Concluída a geometria, percebeu-se que para a montagem das plantas não
faltaram medidas. Na montagem dos cortes faltou uma delas e nas
elevações, faltaram as medidas que permitissem o desenho do perfil do
terreno. Com isso percebeu-se que, para os objetivos propostos para esta
tarefa, o trabalho de campo tinha sido bem sucedido, já que no dia 05 pela
manhã foram complementadas as medidas necessárias.
No dia 05, à tarde, foi iniciada a segunda tarefa, que consistia em obter
dados que permitissem a montagem do conjunto urbano utilizando-se do
Photomodeler. Essa tarefa tinha sido iniciada pela equipe chefiada por Luis
Guilherme e, considerando as dificuldades já encontradas por ele, foi revista
a metodologia a ser adotada. À noite essa questão foi discutida com o
restante da delegação. Sendo assim, foi estabelecido que seriam
desenhados os perfis das quadras, isto é, um desenho esquemático do
conjunto das fachadas. Neste desenho seriam anotadas duas medidas, uma
largura e uma altura, que permitissem a retificação das fotos, obtendo-se
assim as ortofotos. Estabelecida a metodologia foram feitos os desenhos
dos perfis das quadras e, em seguida, tiradas as medidas.

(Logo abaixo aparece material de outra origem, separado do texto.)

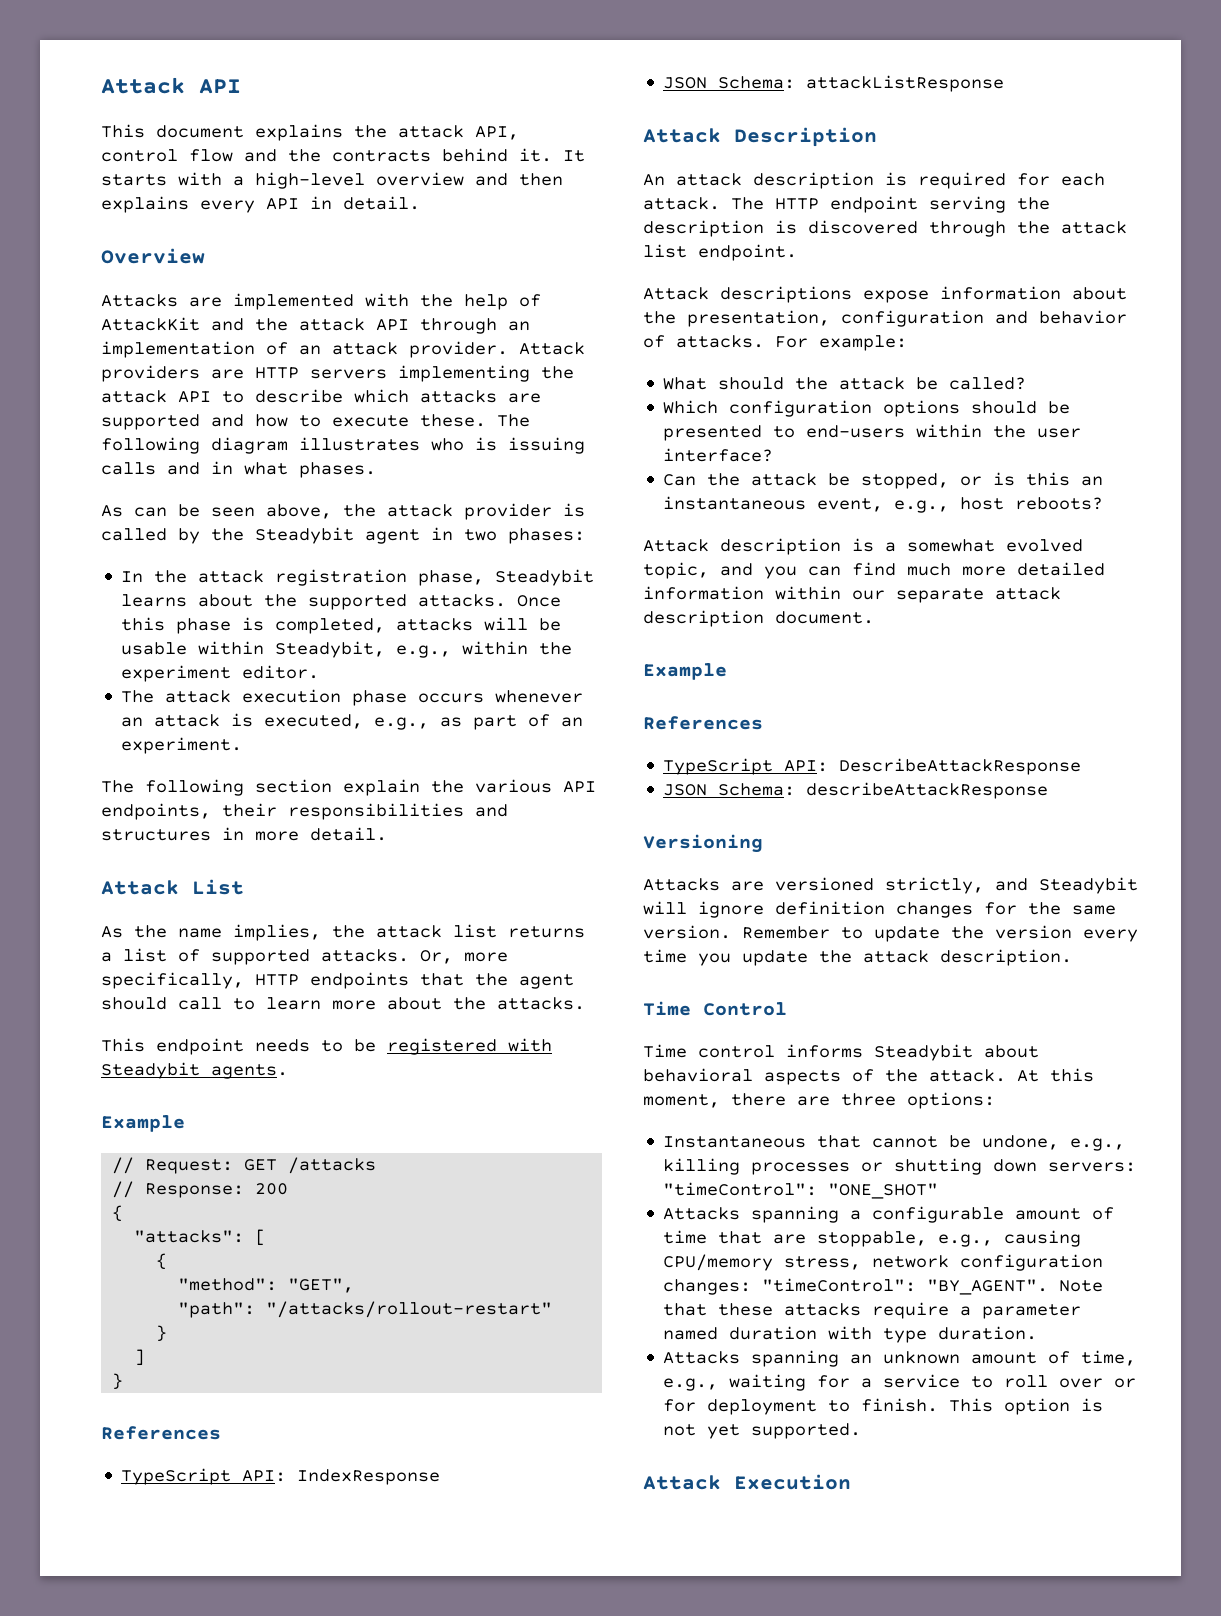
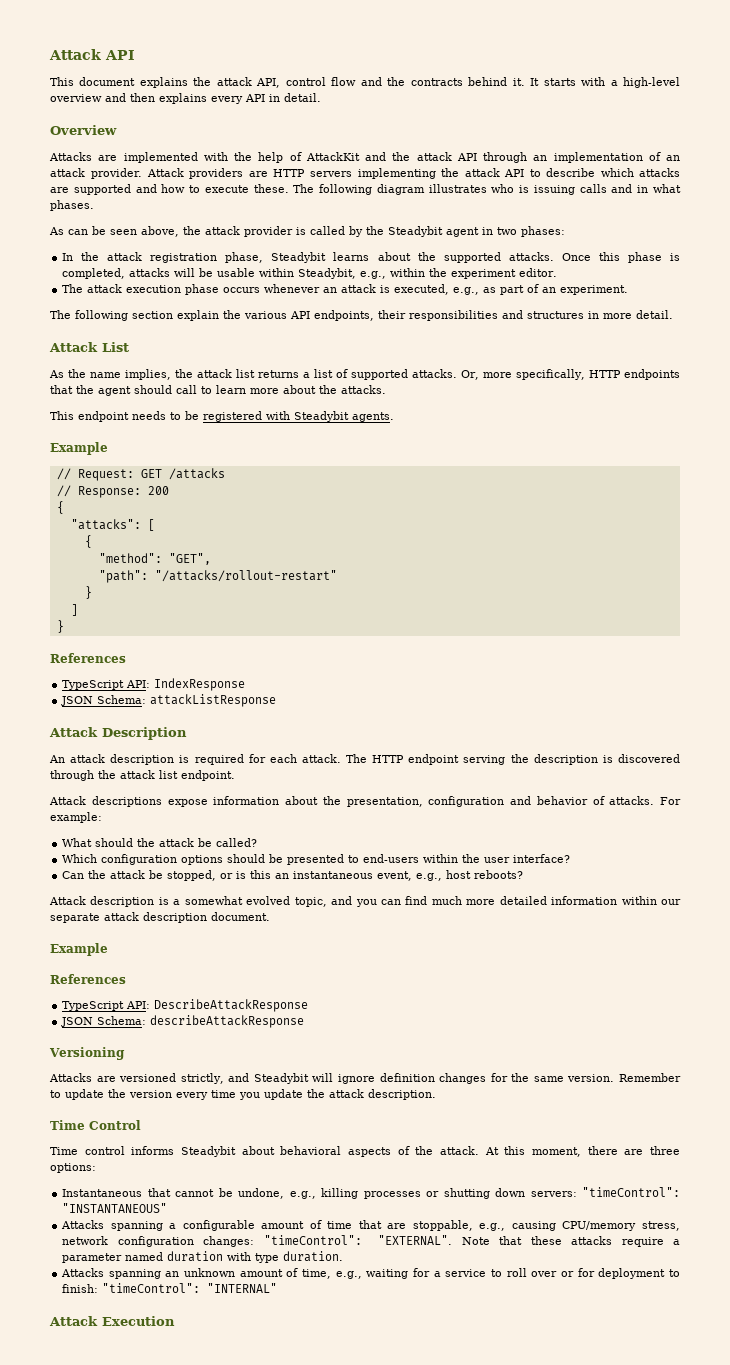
- Instantaneous that cannot be undone, e.g., killing processes or shutting down servers: "timeControl": "ONE_SHOT"
+ Instantaneous that cannot be undone, e.g., killing processes or shutting down servers: "timeControl": "INSTANTANEOUS"
- Attacks spanning a configurable amount of time that are stoppable, e.g., causing CPU/memory stress, network configuration changes: "timeControl": "BY_AGENT".
+ Attacks spanning a configurable amount of time that are stoppable, e.g., causing CPU/memory stress, network configuration changes: "timeControl": "EXTERNAL".
- Attacks spanning an unknown amount of time, e.g., waiting for a service to roll over or for deployment to finish. This option is not yet supported.
+ Attacks spanning an unknown amount of time, e.g., waiting for a service to roll over or for deployment to finish: "timeControl": "INTERNAL"

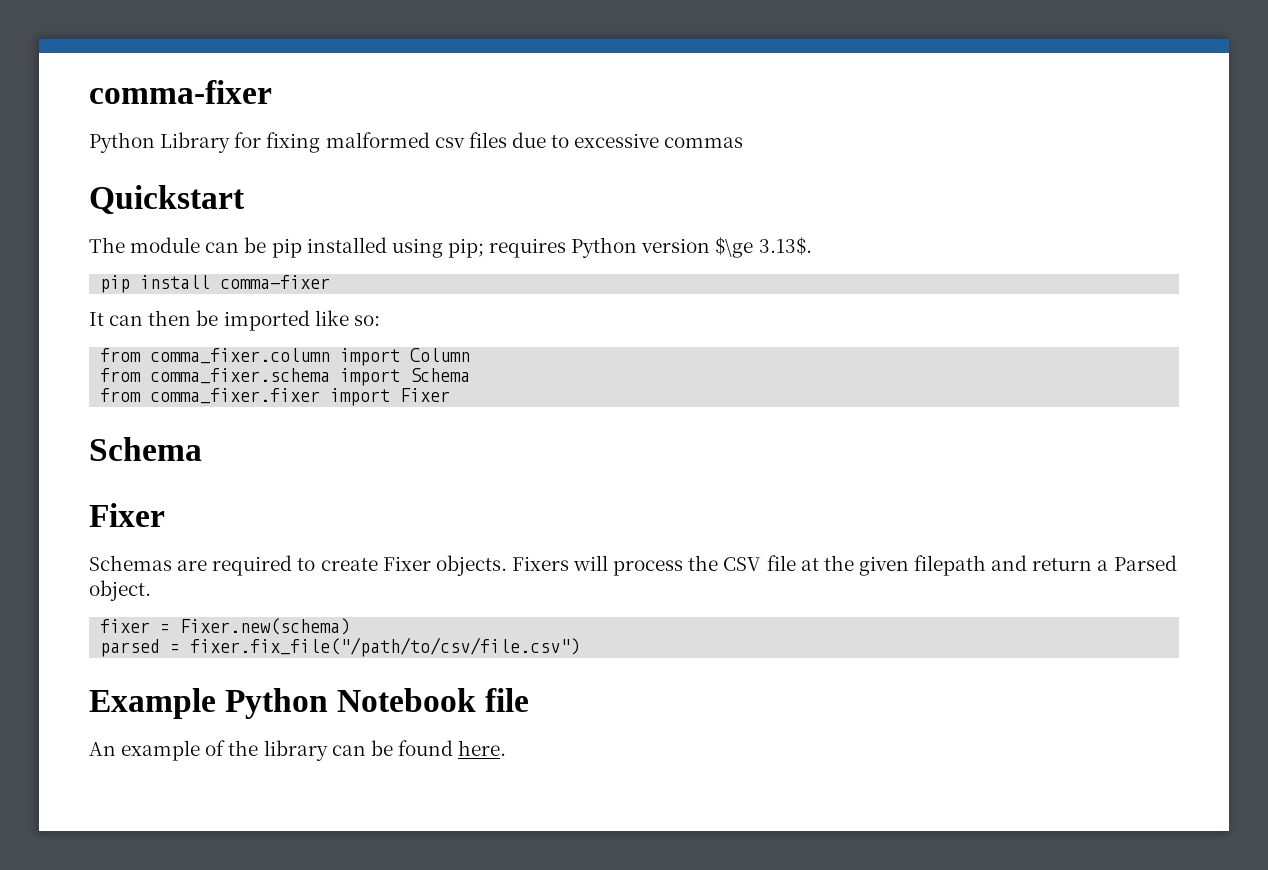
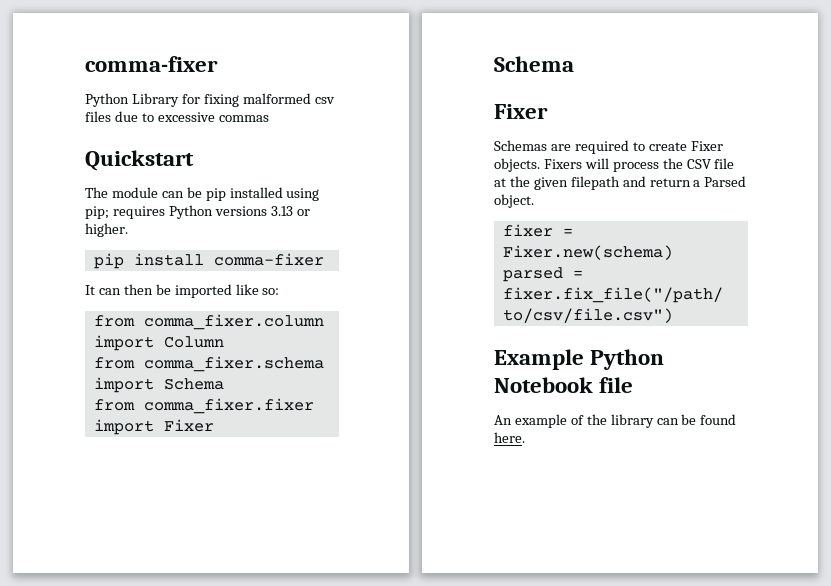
- The module can be pip installed using pip; requires Python version $\ge 3.13$.
+ The module can be pip installed using pip; requires Python versions 3.13 or higher.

Essa tarefa se desenvolveu por
quase todo o período restante, com
exceção dos 06, período da tarde e
07, período da manha, nos quais foi
feito o levantamento do Teatro São
Carlos. A metodologia para esse
levantamento foi a mesma adotada
para a Igreja de Sant’anna. A
montagem preliminar no AutoCad
também foi executada ainda em Rio
de Contas.
Vista frontal do Teatro São Carlos
Conclusão
A constante revisão sobre as metodologias que estavam sendo utilizadas
para realização das tarefas, adequando-as ao tempo e aos recursos físicos
disponíveis, foi fundamental para que os objetivos traçados no início das
atividades fossem alcançados. A contribuição dos diversos profissionais
envolvidos foi também muito importante para que o trabalho de campo
tenha sido eficaz.
Ademais, ressaltamos a importância dessa pesquisa que, ao confrontar duas
metodologias que podem ser utilizadas no inventário do patrimônio cultural
edificado, pode tornar possível traçar as aplicabilidades específicas da cada
uma delas, e permitir uma melhor utilização dos recursos computacionais
disponíveis.
Em anexo segue o relatório do Delson Lima Filho e o que chamamos de
“memória de levantamento”, que são os desenhos produzidos no trabalho
de campo e utilizados para a montagem dos desenhos em AutoCAD.